Tuesday, February 28, 2012

02/28/2012

Hola amigos!

Today has been a whole lot better.  I went home, cried some more to my boyfriend and my roommates, just relaxed and went to bed early.  I think it was exactly what I needed.  I woke up in a more determined mood this morning, though I still had a hint of anxiety since I hadn't really planned the night before.  Luckily, for majority of my classes it was just review for a test tomorrow.

So there's something I've learned today, or just re-realized today.  I am much more confident when it is just me in the room teaching.  Don't get me wrong, I absolutely love my CT, she is really so supportive and I am extremely thankful she is my CT.  But, there's been a couple of times that she has had to do some stuff outside of class and left me alone and, honestly, I've just felt the most me in those times.  And, interestingly enough, it's been during classes with the Spanish III's who I am always terrified of.  What it comes down to is that I am scared to fail or to look stupid, and in my head, my teacher is the only one who can really judge that.  So when she's not there, I am free to just look stupid or to say things wrong without being nervous.  I'm the same way with small children.  If adults are around, I don't really know how to handle them.  But one on one, or in a group of kids, I am as silly as it gets.  I really pray that's something  I can work on and change as I go through this experience, but it also gives me hope that maybe this all will be a little bit easier when it's my classroom and my kids and my lesson and my stuff.
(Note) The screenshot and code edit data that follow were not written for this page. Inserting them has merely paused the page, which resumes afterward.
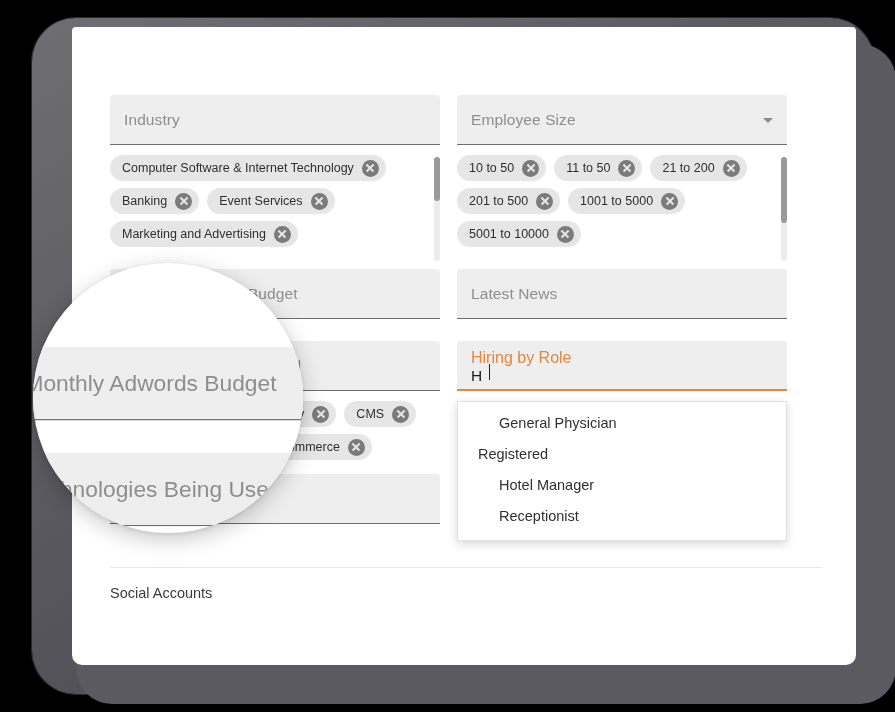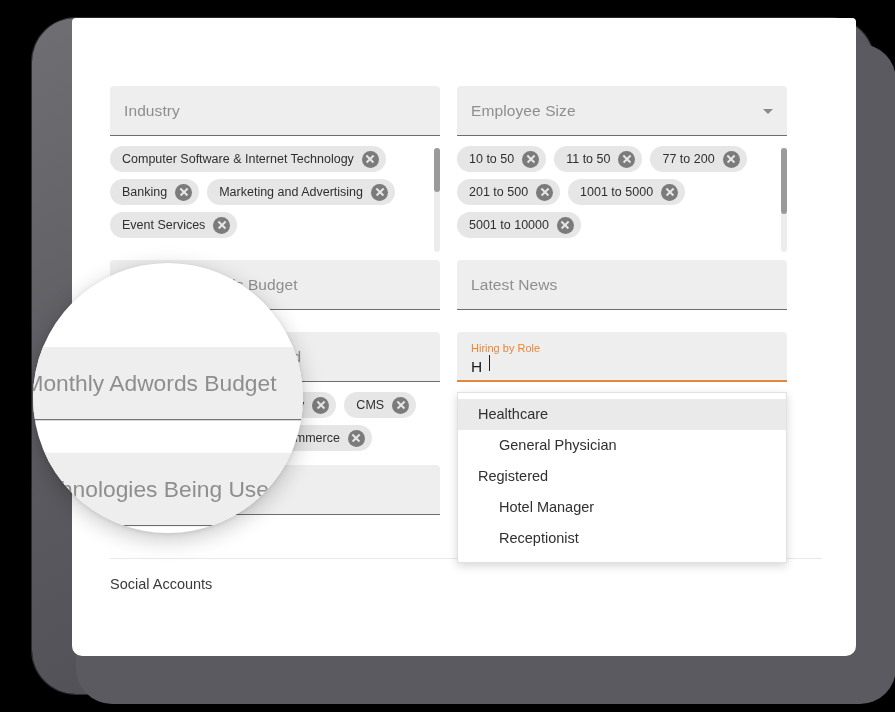"Industry" #card { top: 18px -> 27px }
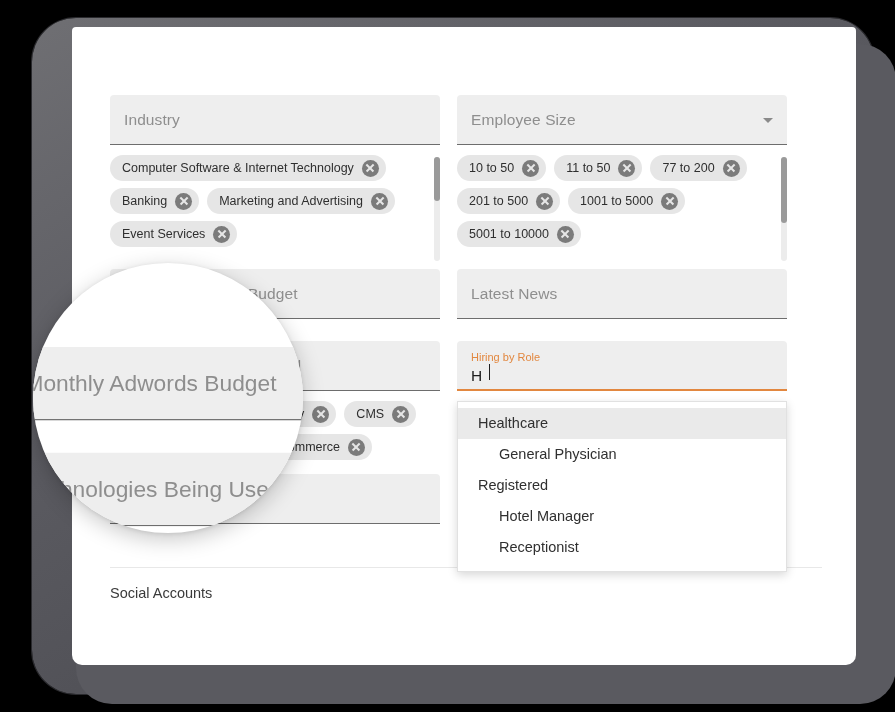"77 to 200" span { text: 77 -> 21 }
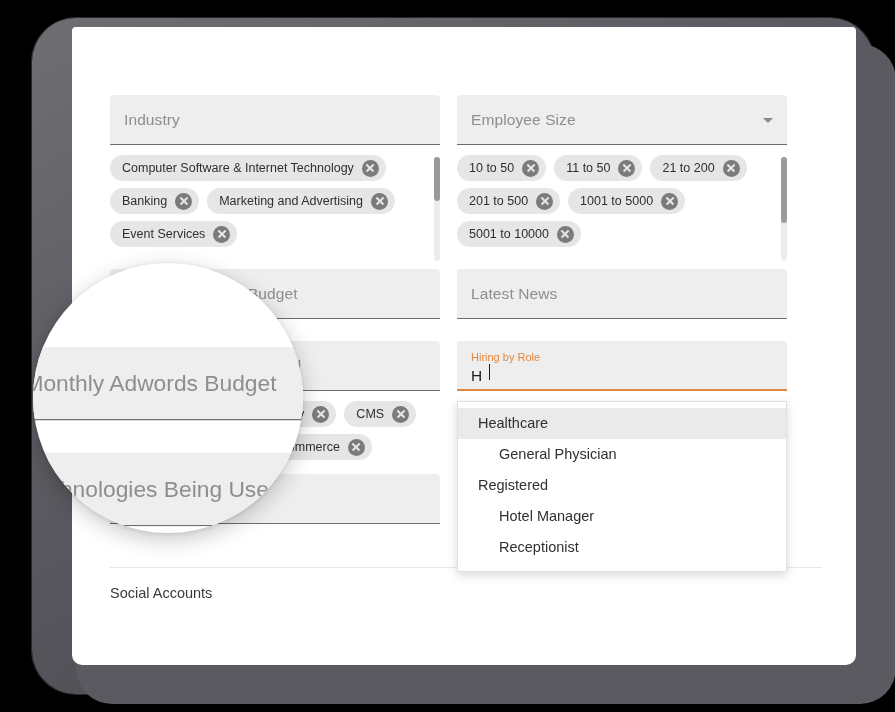"Marketing and Advertising" span.chip { order: before "Event Services" -> after "Event Services" }
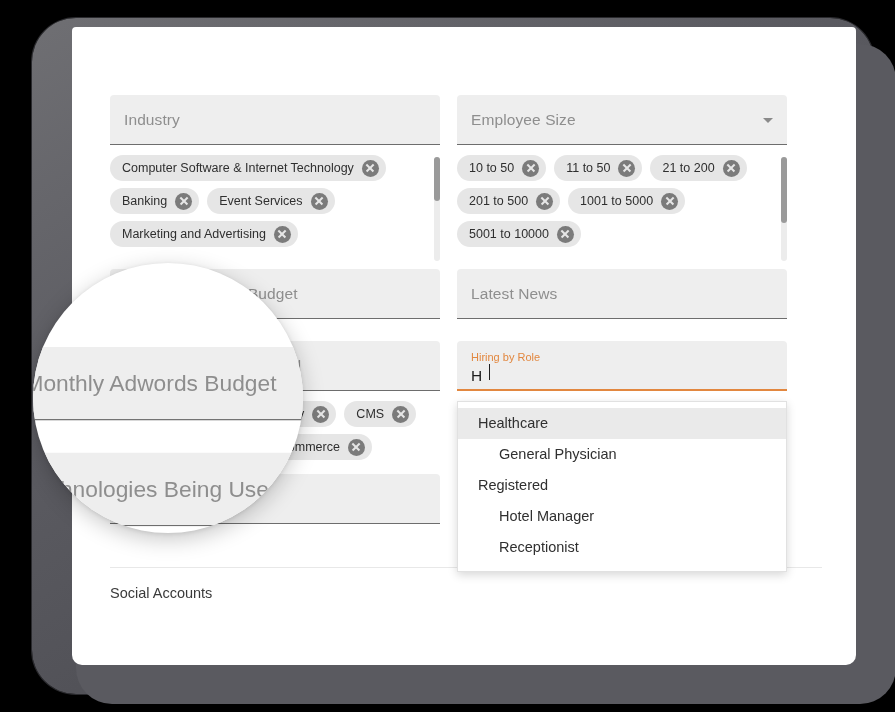"Hiring by Role" .float-label { font-size: 11px -> 16px }
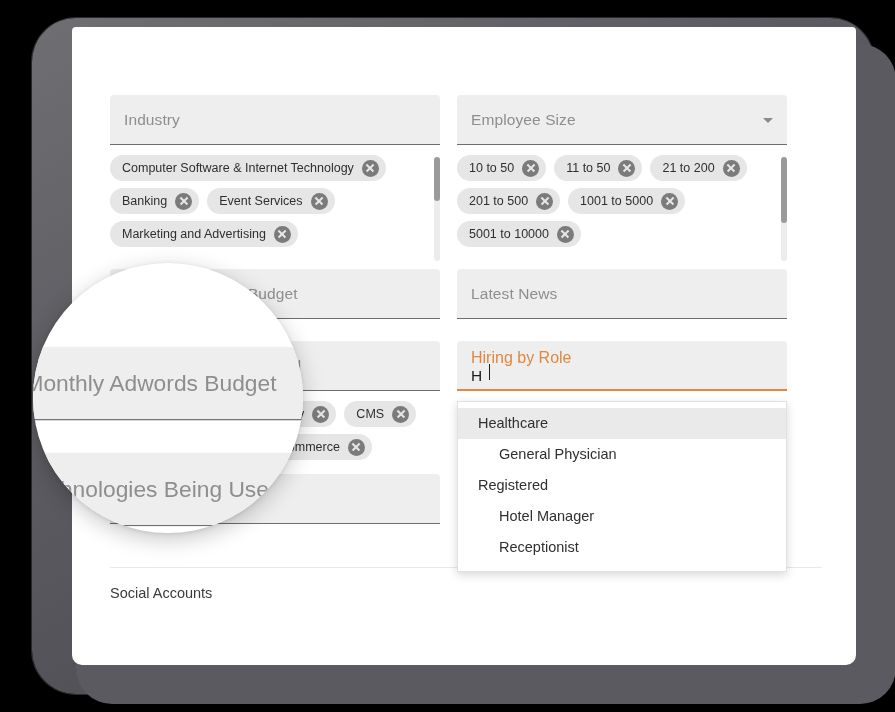"Healthcare" div.ddgroup { html: <div> <span>Healthcare</span> </div> -> none }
Until then, I am extremely thankful for the help I am getting.  And in my CT's defense, she has never once made me feel like I was stupid or incompetent.  Usually I am the harder critic on myself.

Here's to a better day today and hopefully a better week.

2 comments:

  1. Amber,
    Don't feel like this revelation is a negative character trait - most teachers are more comfortable around children than adults. Recognizing that it is your fear of looking unprepared or "stupid" in front of her is a major step in the right direction. Right now you have so much going on inside your head that nothing is automatic for you -- which causes your brain to use up all of its resources on everything (planning, students, schedules, discipline, homework, language) that it doesn't have any room left. Once you get into the groove, your brain will revert back to automaticity - being able to do something without thinking about it. At that point, you will be more able to focus on other things. And it is also okay to talk about this with your CT -- I'm sure she has felt the same way.

    ReplyDelete
  2. YOU.DID.FINE!!! we didnt think you were stupid or even cared that you made mistakes...for that thought-we all do! we miss u!!!